▽

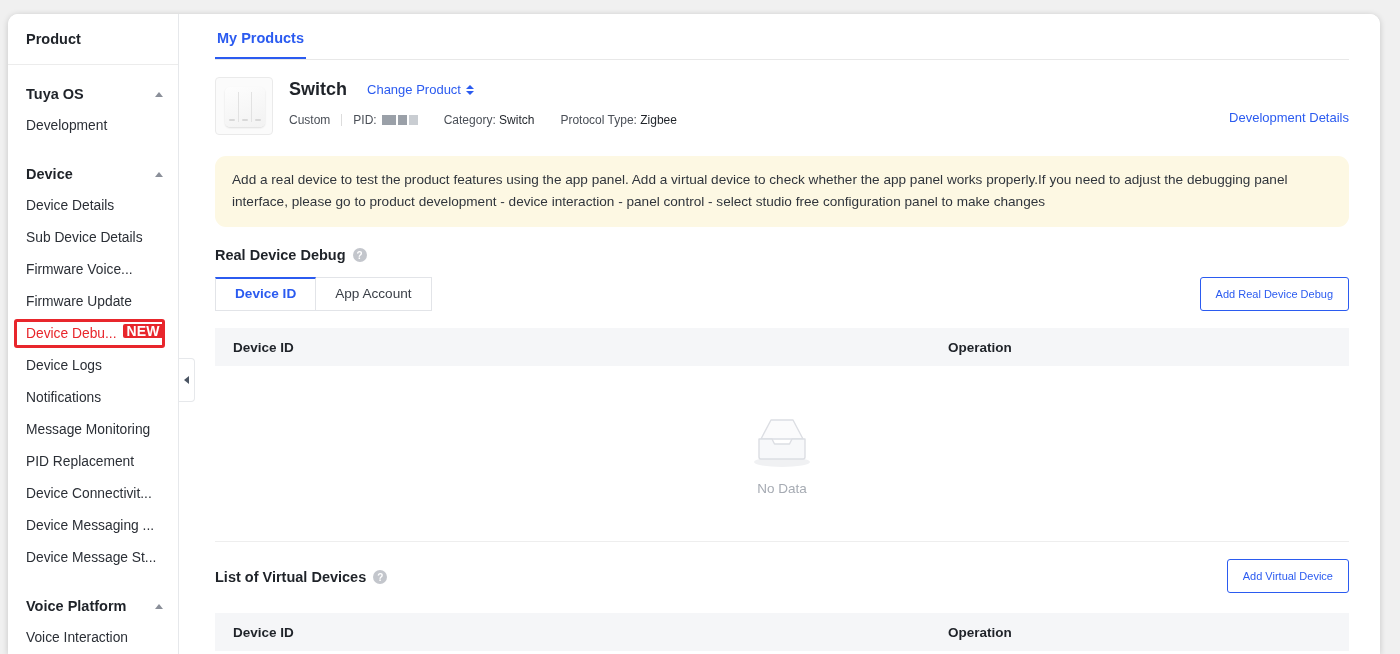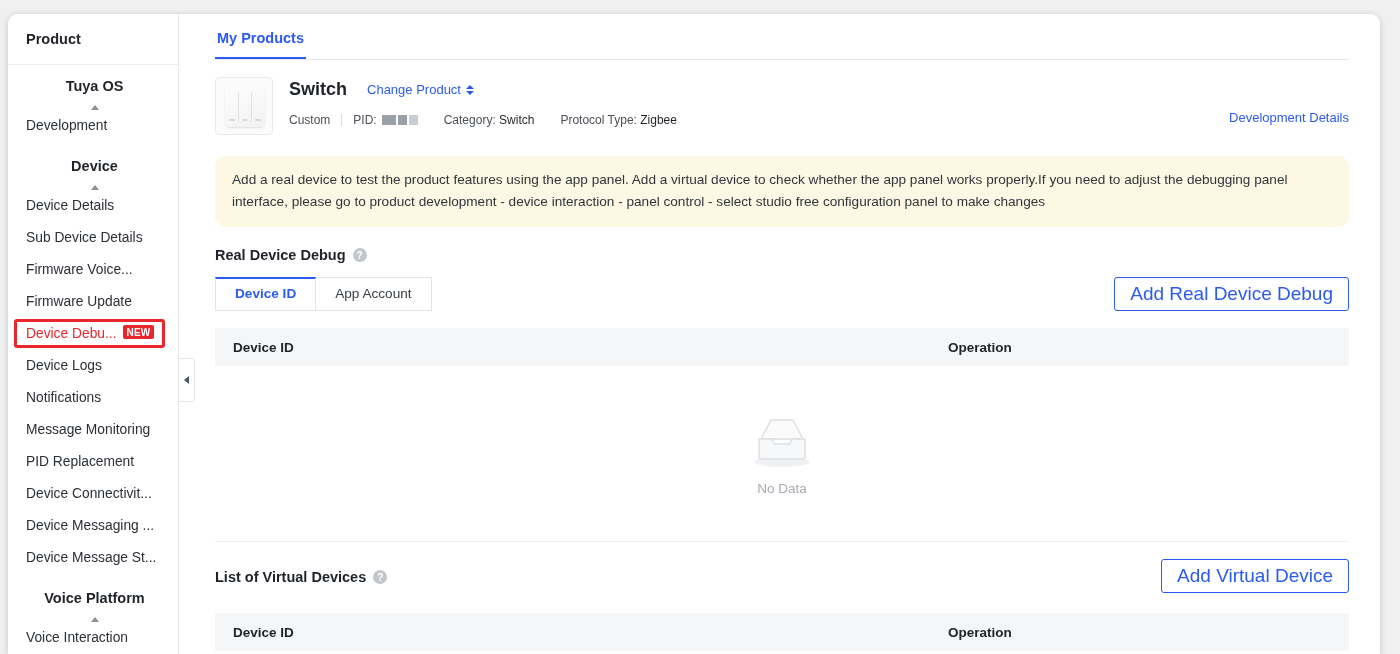--- a/index.html
+++ b/index.html
@@ -43,21 +43,20 @@
   .side-group {
     display: flex;
     align-items: center;
     justify-content: space-between;
     padding: 0 15px 0 18px;
     height: 32px;
     font-size: 14.5px;
     font-weight: bold;
     color: #1f2329;
     cursor: pointer;
-    flex-direction: column;
   }
   .side-group.spaced { margin-top: 16px; }
   .caret {
     width: 0; height: 0;
     border-left: 4.5px solid transparent;
     border-right: 4.5px solid transparent;
     border-bottom: 5px solid #8a8f99;
   }
   .side-item {
     height: 32px;
@@ -67,21 +66,21 @@
     color: #2b2f36;
     cursor: pointer;
     white-space: nowrap;
     overflow: hidden;
   }
   .side-item.active { color: #e8262c; font-weight: normal; }
   .new-badge {
     display: inline-block;
     background: #e8262c;
     color: #fff;
-    font-size: 10px;
+    font-size: 14px;
     font-weight: bold;
     line-height: 13px;
     padding: 1px 4px 0 4px;
     border-radius: 2px;
     vertical-align: 2px;
     margin-left: 6px;
     letter-spacing: .2px;
   }
   
   #annot-box {
@@ -266,21 +265,21 @@
   .subtab.active {
     color: #2b5bf0;
     font-weight: bold;
     border-top: 2.5px solid #2b5bf0;
     line-height: 30px;
   }
   .btn-outline {
     border: 1px solid #2b5bf0;
     color: #2b5bf0;
     background: #fff;
-    font-size: 19px;
+    font-size: 11px;
     height: 34px;
     padding: 0 15px;
     border-radius: 3px;
     cursor: pointer;
     font-family: "Liberation Sans", sans-serif;
     white-space: nowrap;
   }
 
   
   .tbl { margin-top: 0; width: 100%; }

△

PROMPT
Copy, with no alteration, the line that contains "display: flex;" and each remaining line of the listing above.

COMPLETED EXERCISE
     display: flex;
     align-items: center;
     justify-content: space-between;
     padding: 0 15px 0 18px;
     height: 32px;
     font-size: 14.5px;
     font-weight: bold;
     color: #1f2329;
     cursor: pointer;
-    flex-direction: column;
   }
   .side-group.spaced { margin-top: 16px; }
   .caret {
     width: 0; height: 0;
     border-left: 4.5px solid transparent;
     border-right: 4.5px solid transparent;
     border-bottom: 5px solid #8a8f99;
   }
   .side-item {
     height: 32px;
@@ -67,21 +66,21 @@
     color: #2b2f36;
     cursor: pointer;
     white-space: nowrap;
     overflow: hidden;
   }
   .side-item.active { color: #e8262c; font-weight: normal; }
   .new-badge {
     display: inline-block;
     background: #e8262c;
     color: #fff;
-    font-size: 10px;
+    font-size: 14px;
     font-weight: bold;
     line-height: 13px;
     padding: 1px 4px 0 4px;
     border-radius: 2px;
     vertical-align: 2px;
     margin-left: 6px;
     letter-spacing: .2px;
   }
   
   #annot-box {
@@ -266,21 +265,21 @@
   .subtab.active {
     color: #2b5bf0;
     font-weight: bold;
     border-top: 2.5px solid #2b5bf0;
     line-height: 30px;
   }
   .btn-outline {
     border: 1px solid #2b5bf0;
     color: #2b5bf0;
     background: #fff;
-    font-size: 19px;
+    font-size: 11px;
     height: 34px;
     padding: 0 15px;
     border-radius: 3px;
     cursor: pointer;
     font-family: "Liberation Sans", sans-serif;
     white-space: nowrap;
   }
 
   
   .tbl { margin-top: 0; width: 100%; }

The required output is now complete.